15/05/10

Tenzin Gyatso (The Dalai Lama), ANCIENT WISDOM, MODERN WORLD: ETHICS FOR THE NEW MILLENNIUM


[Buddha statue. (Island of Lantau - Hong Kong). Foto di Marzia Poerio].

Prima edizione in lingua inglese: 1999. Ristampa: Londra, Abacus, 2002

Leggo sempre volentieri i libri del Dalai Lama, che hanno, tra gli altri, il pregio di rivolgersi a un pubblico anche non specialistico e anche non religioso.

Riprendendo in mano questo saggio sulla saggezza e l’etica, mi ha colpito notare come, secondo Gyatso, una vita etica non presupponga necessariamente convinzioni religiose. In effetti i suoi principi buddhisti si attagliano a qualunque persona; in ogni caso rispecchiano una certa tendenza personale. Un concetto, espresso in prima persona, ovvero sulla base dell’esperienza che conferma una legge più ampia, è: “I have come to the conclusion that whether or not a person is religious does not matter much. Far more important is that they be a good human being” (p. 20).

Se si vede l’universo come un organismo vivente, il benessere personale risulterà collegato a quello di tutti gli altri organismi e di tutte le cellule; il Dalai Lama auspica che da qui nasca un’etica della responsabilità nei confronti dell’ambiente e degli altri esseri.
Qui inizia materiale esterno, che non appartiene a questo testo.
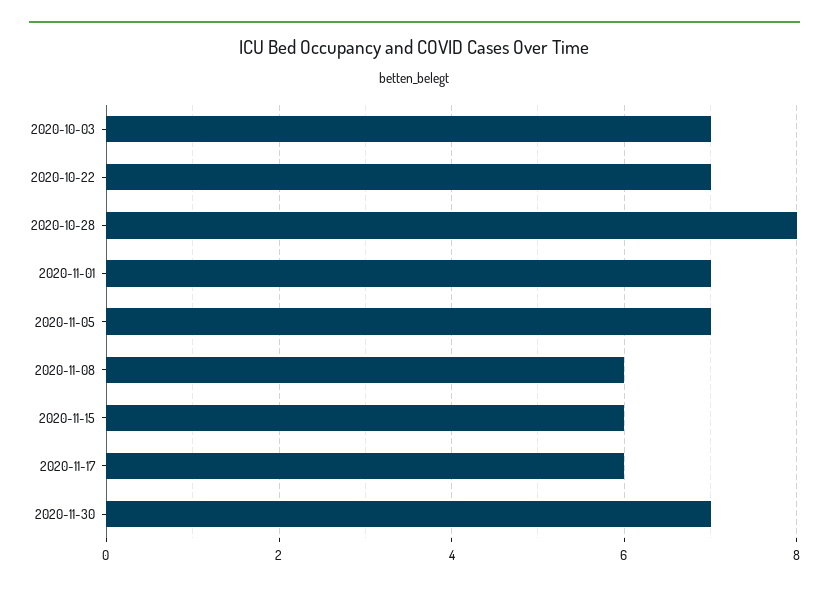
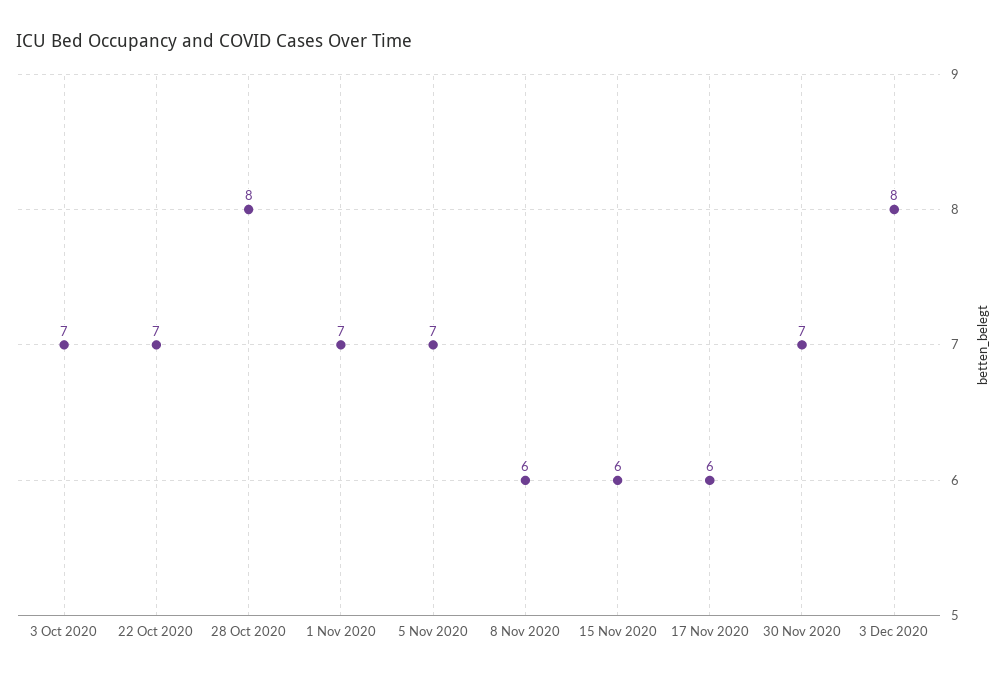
3 Dec 2020: none -> 8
La relatività del sé del buddhsimo la spiega così: “We find that, if we look for the identity of the self analytically, its apparent solidity dissolves [...]: its identity as a construct becomes evident. We come to see that the distinction we make between ‘self’ and ‘others’ is to some extent an exaggeration. [...] The word ‘self’ does not denote an independent object. Rather it is a label we apply to a complex web of interrelated phenomena” (pp. 42-43).

La felicità che sembra di provare nel soddisfare gli impulsi è simile in realtà a quella del drogato. “We find that a great deal of what I have called internal suffering can be attributed to our impulsive approach to happiness” (p. 53). Le condizioni per la felicità vera consistono invece, per il Dalai Lama, nel tener conto degli altri quando si concede soddisfazione ai nostri desideri; e il senso di pace interiore (pp. 54-55). L’etica è collegata in quanto “an ethical act is one where we refrain from causing harm to others’ experience or expectation of happiness”; definisce invece “spiritual acts” certe qualità “of love, compassion, patience, forgiveness, humility, tolerance and so on which presume some level of tolerance for others’ well-being. We find that the (spiritual) actions we undertake which are motivated not by narrow self-interest but out of our concern for others actually benefit ourselves” (pp. 62-63); e “in our concern for others we worry less about ourselves. When we worry less about ourselves, the experience of our own suffering is less intense” (p. 64).

C’è un’etica del frenarsi (“restraint”) che non va autoimposta astrattamente, bensì basata su una scelta cosciente, sulla comprensione della natura distruttiva delle passioni sfrenate e sul desiderio di limitarle per stare meglio: c’è cioè differenza tra “denial” e “restraint”, non si tratta di seguire delle regole astratte, ma di capire e adottare il “restraint” per i benefici che esso provoca (p. 102). Si tratta delle “afflictive emotions” (come ira, odio, avidità, orgoglio, egoismo) che non rientrano entro la categoria dell’“unavoidable suffering (which includes sickness, old age and death)” (p. 90). Del resto, quando cediamo alle “afflictive emotions”, proviamo un senso di disagio e di malessere (pp. 91-92). Si tratta di capire cosa non va bene e cosa è meglio non fare, di evitare le situazioni e attività che normalmente provocano pensieri e emozioni negative (p. 94) e anche di evitare le persone che provocano reazioni di tale tipo almeno fino a quando non si è abbastanza forti interiormente da frequentarle senza esserne negativamente influenzati. Le emozioni negative, comunque, non vanno nascoste e negate, ma espresse in modi appropriati, ad esempio affrontando le persone o le situazioni che le hanno provocate se ciò può risolvere, nel caso cioè in cui covare il rancore non farebbe altro che male a noi (alla pace interiore) e agli altri (farebbe nascere l’odio) (p. 103).